1 Department of Biomedical Engineering, Emory University/Georgia Institute of Technology , Atlanta, Georgia .
2 Basque Center of Cognition , Brain and Language, San Sebastian, Spain .
Brain Connect. 2017 Oct;7(8):465-481. doi: 10.1089/brain.2017.0543.

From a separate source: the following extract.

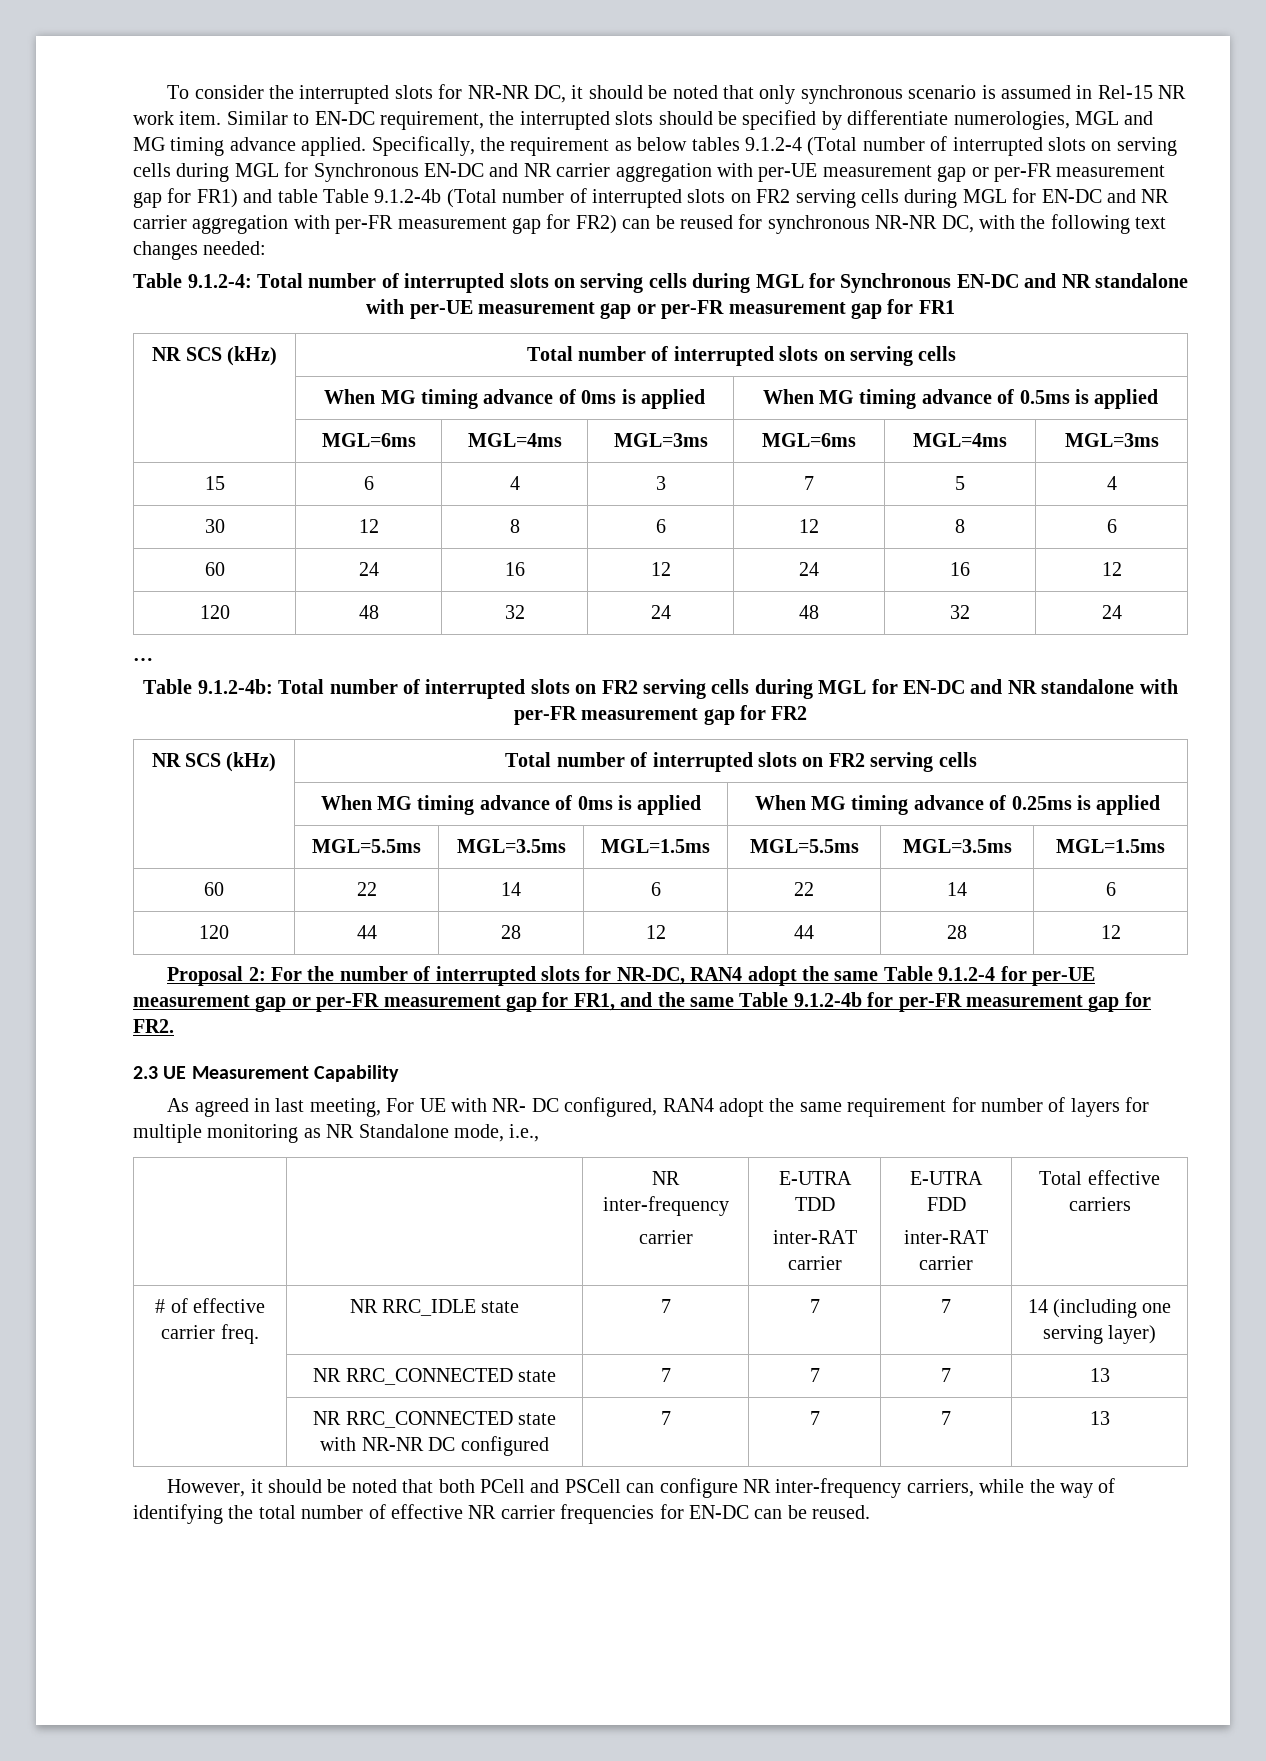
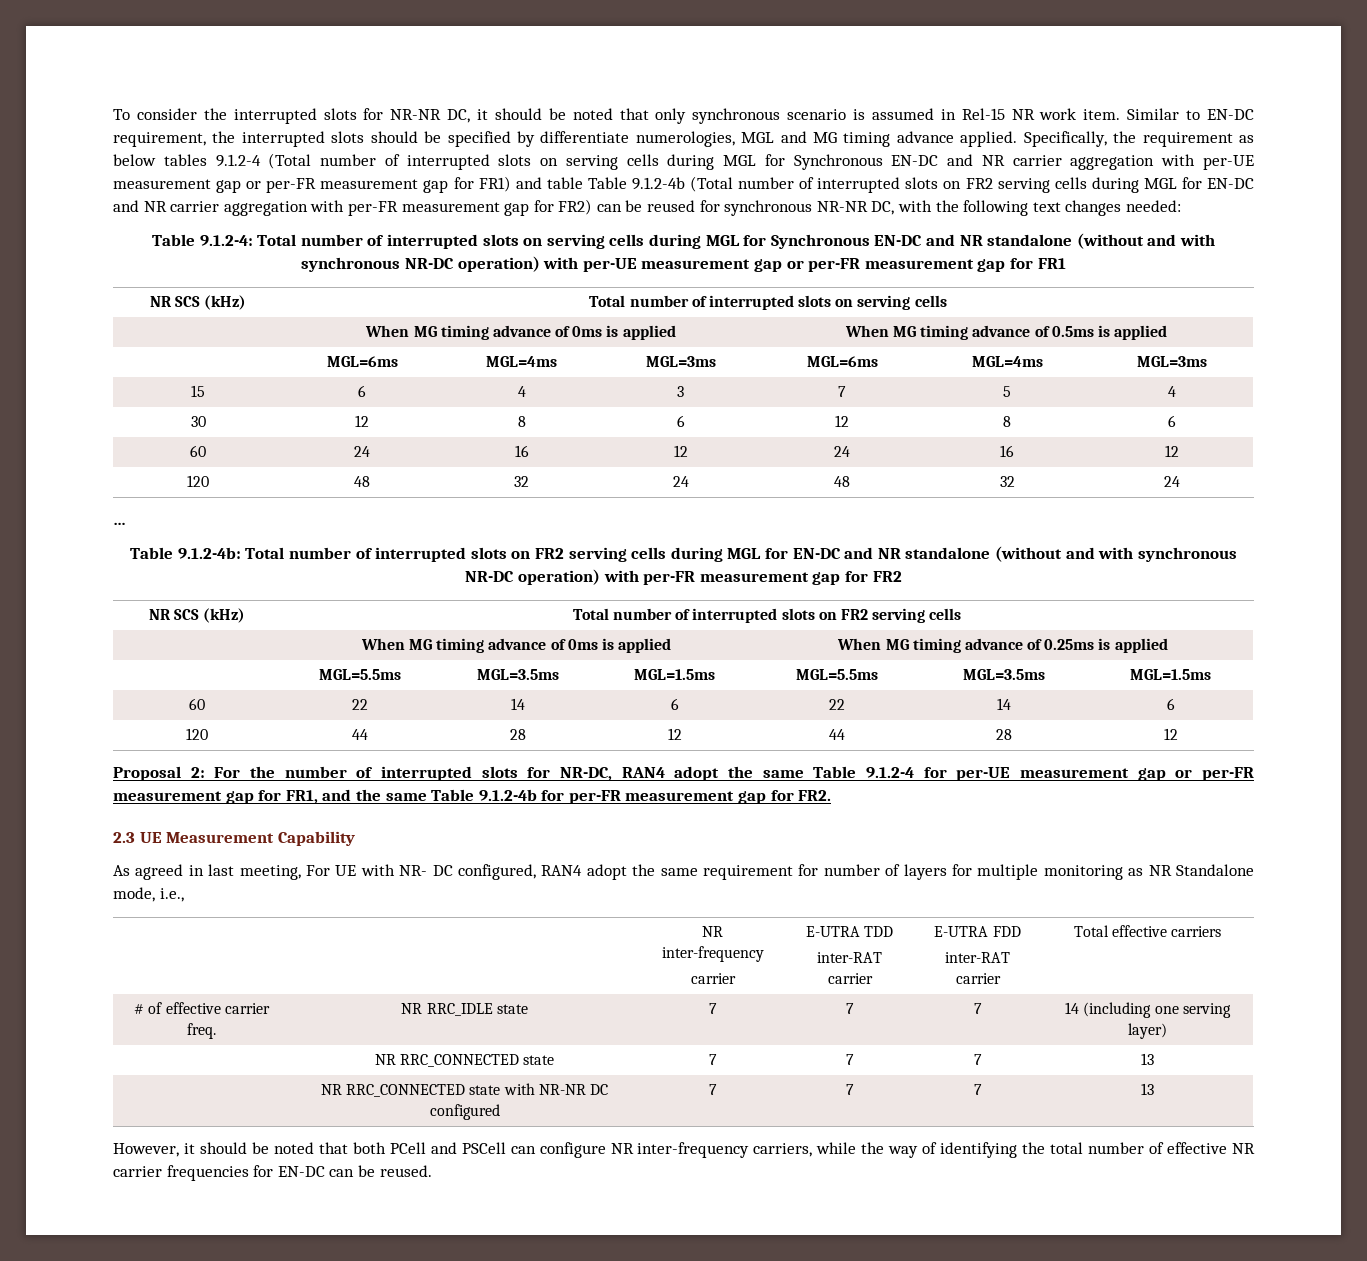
- Table 9.1.2-4: Total number of interrupted slots on serving cells during MGL for Synchronous EN-DC and NR standalone with per-UE measurement gap or per-FR measurement gap for FR1
+ Table 9.1.2-4: Total number of interrupted slots on serving cells during MGL for Synchronous EN-DC and NR standalone (without and with synchronous NR-DC operation) with per-UE measurement gap or per-FR measurement gap for FR1
- Table 9.1.2-4b: Total number of interrupted slots on FR2 serving cells during MGL for EN-DC and NR standalone with per-FR measurement gap for FR2
+ Table 9.1.2-4b: Total number of interrupted slots on FR2 serving cells during MGL for EN-DC and NR standalone (without and with synchronous NR-DC operation) with per-FR measurement gap for FR2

Time-resolved analysis of resting-state functional magnetic resonance imaging (rs-fMRI) data allows researchers to extract more information about brain function than traditional functional connectivity analysis, yet a number of challenges in data analysis and interpretation remain. This article briefly summarizes common methods for time-resolved analysis and presents some of the pressing issues and opportunities in the field. From there, the discussion moves to interpretation of the network dynamics observed with rs-fMRI and the role that rs-fMRI can play in elucidating the large-scale organization of brain activity.
静息态功能磁共振成像(rs-fMRI)数据的时分辨析方法使研究人员能够提取比传统功能连接分析更多的大脑功能信息,但数据分析和解释仍存在许多挑战。本文简要总结了时分辨析的常用方法,并介绍了该领域当前面临的一些紧迫问题和机遇。在此基础上,进一步讨论了 rs-fMRI 观察到的网络动力学的解释以及 rs-fMRI 在阐明大脑活动的大规模组织中的作用。